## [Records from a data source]
□ □ □

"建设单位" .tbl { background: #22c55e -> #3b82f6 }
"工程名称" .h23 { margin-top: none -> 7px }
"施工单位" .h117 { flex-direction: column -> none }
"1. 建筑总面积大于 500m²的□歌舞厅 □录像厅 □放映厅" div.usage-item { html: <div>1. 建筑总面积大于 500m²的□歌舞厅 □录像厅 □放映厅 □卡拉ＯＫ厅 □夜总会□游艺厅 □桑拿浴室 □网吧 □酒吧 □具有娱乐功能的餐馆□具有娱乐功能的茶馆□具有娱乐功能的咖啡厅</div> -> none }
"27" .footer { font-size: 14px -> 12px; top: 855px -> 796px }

□ □ □

## [Task objective]
Copy out every line of the entries where the string "none" shows up.

## [Answer to this exercise]
"工程名称" .h23 { margin-top: none -> 7px }
"施工单位" .h117 { flex-direction: column -> none }
"1. 建筑总面积大于 500m²的□歌舞厅 □录像厅 □放映厅" div.usage-item { html: <div>1. 建筑总面积大于 500m²的□歌舞厅 □录像厅 □放映厅 □卡拉ＯＫ厅 □夜总会□游艺厅 □桑拿浴室 □网吧 □酒吧 □具有娱乐功能的餐馆□具有娱乐功能的茶馆□具有娱乐功能的咖啡厅</div> -> none }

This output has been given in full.